SEQ ID NO: 1 Array length: 24 Sequence type: Nucleic acid Number of chains: Single chain Topology: linear Sequence type: Other nucleic acid (synthetic DNA) Array: GGTTTTCCCA GTCACGACGT TGTA 24 SEQ ID NO: 2 Array length: 24 Sequence type: Nucleic acid Number of chains: Single chain Topology: linear Sequence type: Other nucleic acid (synthetic DNA) Array: GAGGGTTTTC CCAGTCACGA CGTT 24 SEQ ID NO: 3 Array length: 24 Sequence type: Nucleic acid Number of chains: Single chain Topology: linear Sequence type: Other nucleic acid (synthetic DNA) Array: CGACGTTGTA AAACGACGGC CAGT 24 SEQ ID NO: 4 Array length: 24 Sequence type: Nucleic acid Number of chains: Single chain Topology: linear Sequence type: Other nucleic acid (synthetic DNA) Array: CGCCAGGGTT TTCCCAGTCA CGAC 24 SEQ ID NO: 5 Array length: 24 Sequence type: Nucleic acid Number of chains: Single chain Topology: linear Sequence type: Other nucleic acid (synthetic DNA) Array: TTTCACACAG GAAACAGCTA TGAC 24 SEQ ID NO: 6 Array length: 24 Sequence type: Nucleic acid Number of chains: Single chain Topology: linear Sequence type: Other nucleic acid (synthetic DNA) Array: GAGCGGATAA CAATTTCACA CAGG 24 SEQ ID NO: 7 Array length: 24 Sequence type: Nucleic acid Number of chains: Single chain Topology: linear Sequence type: Other nucleic acid (synthetic DNA) Array: TATGTTGTGT GGAATTGTGA GCGG 24 SEQ ID NO: 8 Array length: 24 Sequence type: Nucleic acid Number of chains: Single chain Topology: linear Sequence type: Other nucleic acid (synthetic DNA) Array: GCGCGCAATT AACCCTCACT AAAG 24 SEQ ID NO: 9 Array length: 24 Sequence type: Nucleic acid Number of chains: Single chain Topology: linear Sequence type: Other nucleic acid (synthetic DNA) Array: AACGCGTAAT ACGACTCACT ATAG 24 SEQ ID NO: 10 Array length: 24 Sequence type: Nucleic acid Number of chains: Single chain Topology: linear Sequence type: Other nucleic acid (synthetic DNA) Array: CATACGATTT AGGTGACACT ATAG 24

[Brief description of drawings]

FIG. 1 is a diagram showing fluorescently labeled oligonucleotides FP1 to FP8.

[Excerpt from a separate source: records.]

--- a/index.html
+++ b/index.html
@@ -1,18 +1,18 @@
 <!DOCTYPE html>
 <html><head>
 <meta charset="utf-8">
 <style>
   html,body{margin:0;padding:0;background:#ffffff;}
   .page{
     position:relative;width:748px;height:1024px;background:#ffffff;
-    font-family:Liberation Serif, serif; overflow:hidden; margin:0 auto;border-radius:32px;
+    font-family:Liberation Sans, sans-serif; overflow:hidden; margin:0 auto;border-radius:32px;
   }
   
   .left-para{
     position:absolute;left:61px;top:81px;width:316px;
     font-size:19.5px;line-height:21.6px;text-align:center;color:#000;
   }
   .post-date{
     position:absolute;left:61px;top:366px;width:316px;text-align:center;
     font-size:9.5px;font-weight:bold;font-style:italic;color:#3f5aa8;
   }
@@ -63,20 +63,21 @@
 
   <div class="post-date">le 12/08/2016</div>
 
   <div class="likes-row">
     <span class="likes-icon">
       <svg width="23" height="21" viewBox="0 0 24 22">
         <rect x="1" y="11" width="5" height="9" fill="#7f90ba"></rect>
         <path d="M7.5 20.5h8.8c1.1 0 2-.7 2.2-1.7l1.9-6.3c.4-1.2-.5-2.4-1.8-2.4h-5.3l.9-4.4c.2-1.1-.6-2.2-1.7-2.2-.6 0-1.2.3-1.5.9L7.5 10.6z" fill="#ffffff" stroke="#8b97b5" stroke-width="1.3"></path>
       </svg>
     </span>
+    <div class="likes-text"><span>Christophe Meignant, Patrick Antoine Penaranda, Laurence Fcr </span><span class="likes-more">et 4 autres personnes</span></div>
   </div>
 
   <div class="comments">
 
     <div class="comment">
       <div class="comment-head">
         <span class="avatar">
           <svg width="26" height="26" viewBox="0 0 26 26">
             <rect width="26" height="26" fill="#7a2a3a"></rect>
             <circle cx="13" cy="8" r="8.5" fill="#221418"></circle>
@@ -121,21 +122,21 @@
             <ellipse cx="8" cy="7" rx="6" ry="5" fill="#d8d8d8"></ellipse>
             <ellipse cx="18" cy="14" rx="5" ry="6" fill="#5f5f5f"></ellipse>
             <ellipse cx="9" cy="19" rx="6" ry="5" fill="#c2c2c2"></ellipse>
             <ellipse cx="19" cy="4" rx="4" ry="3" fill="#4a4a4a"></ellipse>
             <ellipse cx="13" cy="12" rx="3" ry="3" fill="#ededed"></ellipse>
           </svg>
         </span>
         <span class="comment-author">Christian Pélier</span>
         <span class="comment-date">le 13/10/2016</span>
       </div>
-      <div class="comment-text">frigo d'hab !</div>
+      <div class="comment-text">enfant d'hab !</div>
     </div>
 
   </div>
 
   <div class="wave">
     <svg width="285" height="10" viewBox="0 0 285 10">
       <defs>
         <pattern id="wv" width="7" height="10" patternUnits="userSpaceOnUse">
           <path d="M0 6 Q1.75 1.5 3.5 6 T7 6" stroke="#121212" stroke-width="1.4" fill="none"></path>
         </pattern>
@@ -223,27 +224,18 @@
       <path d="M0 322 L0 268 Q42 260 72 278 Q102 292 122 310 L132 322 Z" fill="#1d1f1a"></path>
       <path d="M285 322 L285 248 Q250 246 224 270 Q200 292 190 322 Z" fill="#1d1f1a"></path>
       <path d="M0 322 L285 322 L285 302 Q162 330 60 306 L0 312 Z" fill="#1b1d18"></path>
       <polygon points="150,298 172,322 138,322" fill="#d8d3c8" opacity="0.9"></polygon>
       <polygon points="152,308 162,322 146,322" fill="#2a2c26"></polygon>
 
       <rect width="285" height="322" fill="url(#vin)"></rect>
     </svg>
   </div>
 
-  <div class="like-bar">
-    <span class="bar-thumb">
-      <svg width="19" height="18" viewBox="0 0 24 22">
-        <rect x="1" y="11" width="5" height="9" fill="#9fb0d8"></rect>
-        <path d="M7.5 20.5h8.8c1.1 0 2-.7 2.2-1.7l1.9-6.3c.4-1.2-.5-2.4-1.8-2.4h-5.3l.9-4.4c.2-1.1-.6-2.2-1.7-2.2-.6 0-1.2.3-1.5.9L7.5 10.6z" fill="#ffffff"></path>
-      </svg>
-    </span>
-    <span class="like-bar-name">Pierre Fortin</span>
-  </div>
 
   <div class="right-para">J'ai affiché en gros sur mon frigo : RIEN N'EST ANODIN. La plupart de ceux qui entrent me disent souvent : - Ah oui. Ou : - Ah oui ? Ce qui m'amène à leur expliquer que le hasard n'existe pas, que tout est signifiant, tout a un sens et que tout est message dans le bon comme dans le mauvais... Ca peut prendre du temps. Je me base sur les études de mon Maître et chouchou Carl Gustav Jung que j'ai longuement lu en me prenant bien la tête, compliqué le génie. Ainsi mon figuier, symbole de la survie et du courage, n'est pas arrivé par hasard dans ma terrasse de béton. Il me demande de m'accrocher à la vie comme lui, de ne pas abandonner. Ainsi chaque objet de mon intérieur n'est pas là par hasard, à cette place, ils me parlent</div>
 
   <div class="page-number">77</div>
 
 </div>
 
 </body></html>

FIG. 2 Fluorescently labeled oligonucleotides FPR1 to FPR
It is a figure showing 8.

FIG. 3 is a diagram showing a part of 205 minutes or less as a result of sequencing by a fluorescent sequencer.

FIG. 4 is a diagram showing a part of 300 minutes or more as a result of sequencing by a fluorescent sequencer.

FIG. 5 is a diagram showing the relationship between relative fluorescence intensity and the number of bases.

─────────────────────────────────────────────────── ─── Continuation of the front page (72) Ikuno Kato, Ikunoshin Kato 3-4-1, Seta, Otsu, Shiga Prefecture, Central Research Laboratory, Mina Shuzo Co., Ltd. (56) References International Publication 91/17169 (WO, A1) (58) Fields investigated (Int.Cl. ⁷ , DB name) C12Q 1/68 C12N 15/00-15/90

Claims (3)

(57) [Claims] 1. A method for determining a nucleotide sequence of a nucleic acid by the dideoxy method, which comprises a 5'end and 4 to 12 nucleotides from the 5'end.
A method for determining a base sequence of a nucleic acid, which comprises using as a primer an oligonucleotide in which one molecule of a fluorescent substance is bound between nucleotides at positions separated by the base. 2. Nucleic acid nucleotide sequence determination by the dideoxy method.
A primer used for the 5'end and the 5'end
Nucleotide at a position 4 to 12 bases apart from the end
An oligonuc in which one molecule of fluorescent substance is bound between each
Leotide primer . 3. A kit for determining the base sequence of a nucleic acid by the method according to claim 1 , which comprises the oligonucleotide primer according to claim 2. Decision kit.